Gurwitch: Children learning about the attacks for the first time during the anniversary coverage are likely to have questions. Very young children may not understand that what they are watching is a replay; therefore, watching the horrors being repeated may be anxiety-producing. Older children may have some anxiety as they strive to understand what they are seeing and why the attacks took place. They may "fill in" what they do not understand and this can create anxieties.

This year’s coverage is also likely to feature the war on terrorism and the death of Osama bin Laden . Children may also have concerns and questions about these topics. Furthermore, as they watch their parents’ or caregivers’ reactions to the coverage, children will likely take cues from them. It will be important for parents and other caregivers to monitor exposure and discuss what is seen, including the ongoing military action in Iraq and Afghanistan.

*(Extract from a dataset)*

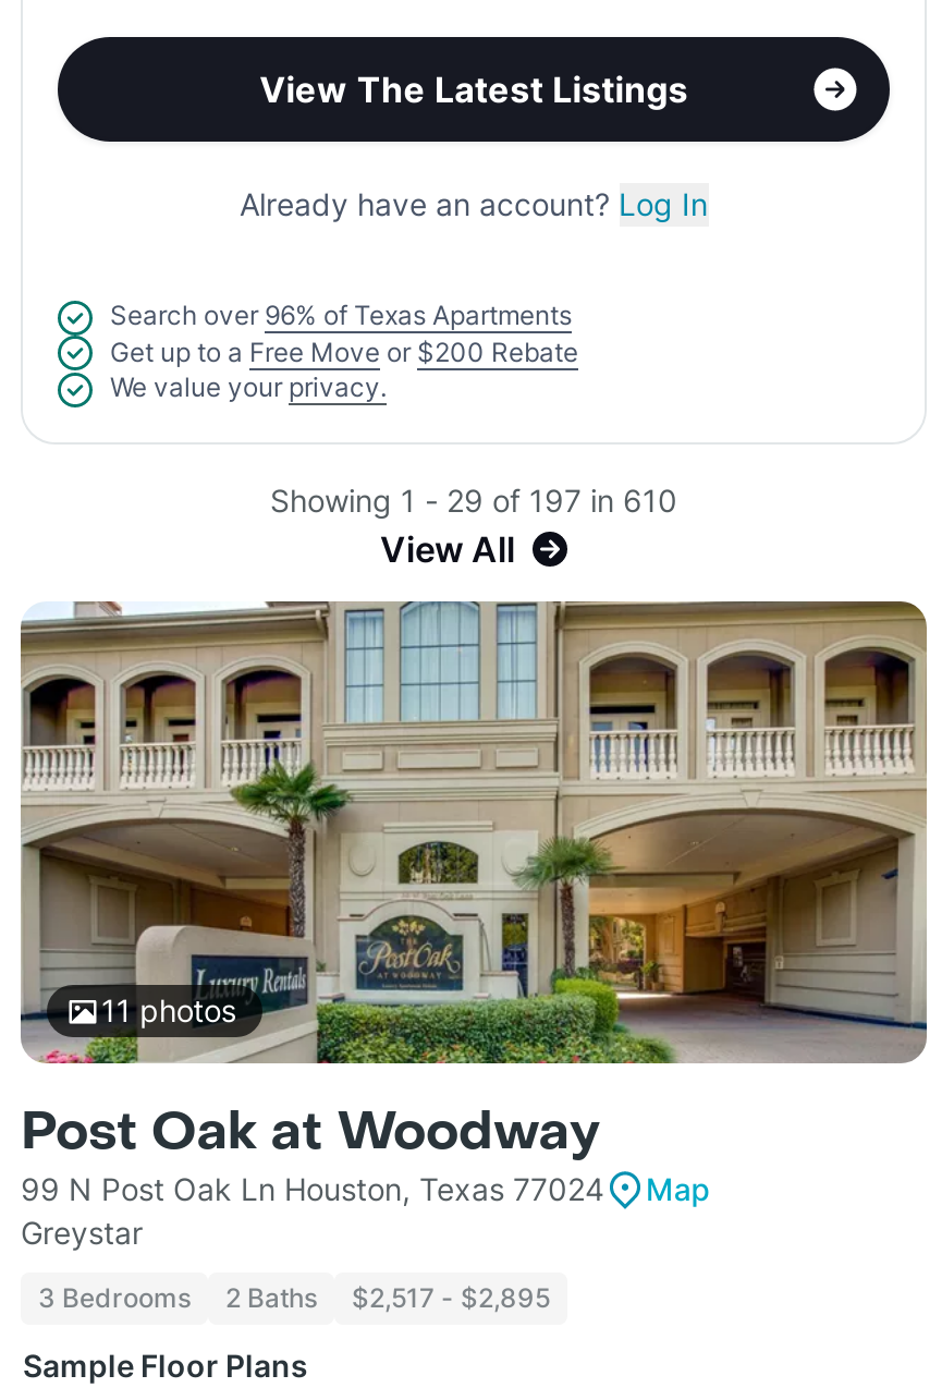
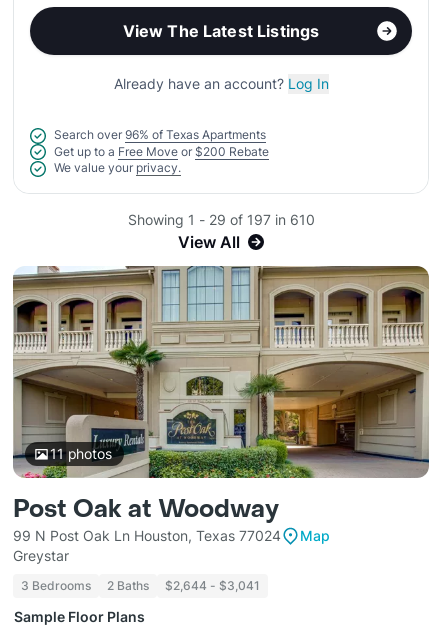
[38,1282,550,1314] 3 Bedrooms 2 Baths $2,517 - $2,895 -> [21,578,260,593] 3 Bedrooms 2 Baths $2,644 - $3,041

We recommend that very young children (under 6 years of age) watch little to none of the media coverage.

Q: How should parents and other caregivers help those children who have an emotional reaction to the anniversary coverage?

Gurwitch: For children who have an emotional reaction to the anniversary coverage, the most important thing parents and other caregivers can do is to be available. This means listening to your child’s concerns and honestly and age-appropriately answering any questions.

It will be important to help children understand actions that are being taken to reduce the risk of such events ever happening again. In other words, you can’t say "never again"— there may be a possibility , but the probability of your children’s being directly affected is very low. This is a good time for families to discuss safety and disaster plans to reinforce a sense of security.

Finally, if parents notice an emotional reaction, reduce time spent watching and increase time spent talking. Monitor your child’s reactions and if they do not lessen or are combined with changes in daily behaviors, consider contacting a mental health professional as these reactions may be a sign that the child is having worries about other things that may be affecting his or her overall emotional well-being.

Q: Should parents and other caregivers try to limit children’s exposure to media coverage of the anniversary?

Gurwitch: Much of the answer to this depends on the age of the child. Very young children should be shielded from coverage as they may not understand it and, therefore, it can be unsettling. For young school-age children, viewing coverage should not be constant. Protecting young children from graphic images will be important. Most important is the connection children have with their parents and other caregivers as they watch coverage. Having an adult there to talk to about what they are seeing and how they are feeling about the coverage is the key. For pre-teens and teenagers, ask their thoughts and opinions. Get a sense of what they understand — again, watching as a family is the answer rather than trying to determine quantity of time spent viewing coverage.

Q: How can a parent or caregiver know that a child is struggling with worry he or she doesn’t necessarily express? Is there a specific set of symptoms that suggest that it’s time to seek professional assistance for a child?

Gurwitch: Children express their worries and anxieties  both verbally and through behavior.  Other than talk of harming themselves or focusing on death, there is no specific set of symptoms that suggest a child is experiencing emotional difficulties. However, parents and other caregivers should be aware of changes in daily behaviors. Among these are changes in mood and/or mood swings, more withdrawn or clingy behaviors, changes in sleeping or eating habits, changes in school performance and peer relationships, and changes in attention, concentration, and ability to “get things done” at home or at school. The bottom line is, it is always OK to ask for help and guidance. If a parent or caregiver is worried, ask for help. By asking, caring adults can address their concerns and feel confident that their children are having their needs met.

This Q&A was provided by the American Psychological Association.